Diğer işçiler Nick’in kendilerinden önce çıktığını düşünürler. Nick kapıyı
tekmeler, bağırır, ama kimse duymaz, duyanlar da bu tür seslerin sürekli
geldiği bir ortamda olduğu için pek kulak vermezler.
Nick burada
donarak öleceğinden korkmaya baslar. “Eğer buradan çıkmazsam, burada kaskatı donacağım”
diye düşünmeye baslar. İçerde yarısı yırtılmış bir karton kutunun içine girer. Titremeye
baslar. Eline geçirdiği bir kağıda karısına ve ailesine son düşündüklerini
yazar: “Çok soğuk, bedenim hissizleşmeye başladı. Bir uyuya bilsem! Bunlar
benim son sözlerim olabilir.”
Ertesi günü
soğutucu vagonun kapısını açan isçiler, Nick’in donmuş bedenini bulurlar. Üzerinde
yapılan otopsi, onun donarak öldüğünü göstermektedir. Fakat bu olayı olağanüstü
yapan, soğutucu vagonun soğutma motorunun bozuk ve çalışmıyor olmasıydı.
Vagonun içindeki ısı 18 derece idi ve vagonda bol hava vardı.
Nick’in
korkusu, kendini gerçekleştiren bir kehanet oluşturmuştu.
DOĞAN CÜCELOĞLU’NUN “SAVAŞÇI” ADLI KİTABINDAN ALINTIDIR.

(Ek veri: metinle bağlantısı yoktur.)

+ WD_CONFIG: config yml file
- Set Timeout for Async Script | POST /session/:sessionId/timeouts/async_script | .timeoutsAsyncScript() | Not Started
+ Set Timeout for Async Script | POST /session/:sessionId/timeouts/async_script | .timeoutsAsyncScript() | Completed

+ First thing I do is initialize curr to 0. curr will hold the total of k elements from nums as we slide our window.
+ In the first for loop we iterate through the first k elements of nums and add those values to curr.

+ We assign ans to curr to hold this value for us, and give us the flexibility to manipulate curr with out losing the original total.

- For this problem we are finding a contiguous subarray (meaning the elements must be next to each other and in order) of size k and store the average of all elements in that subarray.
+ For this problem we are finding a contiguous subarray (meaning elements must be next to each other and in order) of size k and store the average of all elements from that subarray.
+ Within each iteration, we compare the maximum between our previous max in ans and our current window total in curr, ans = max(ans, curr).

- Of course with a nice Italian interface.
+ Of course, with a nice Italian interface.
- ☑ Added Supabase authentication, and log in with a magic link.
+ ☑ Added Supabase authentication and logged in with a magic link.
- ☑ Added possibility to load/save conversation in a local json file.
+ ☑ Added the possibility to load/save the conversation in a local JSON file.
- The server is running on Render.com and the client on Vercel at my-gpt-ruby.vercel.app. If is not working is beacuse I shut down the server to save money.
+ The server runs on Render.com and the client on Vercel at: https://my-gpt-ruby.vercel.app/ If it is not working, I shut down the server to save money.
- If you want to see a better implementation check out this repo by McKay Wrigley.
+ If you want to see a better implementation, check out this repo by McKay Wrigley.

Cüceloğlu, Doğan (2008), Anlamlı ve Coşkulu Bir Yaşam İçin
Savaşçı, Remzi Kitabevi, İstanbul, s. 193.
1 yorum:
İnsan zihninin gücü hiç küçümsenemez. İnsan zihninde bir dünya yaratır ve bu dünya onun için tamamıyla gerçek ve anlamlıdır.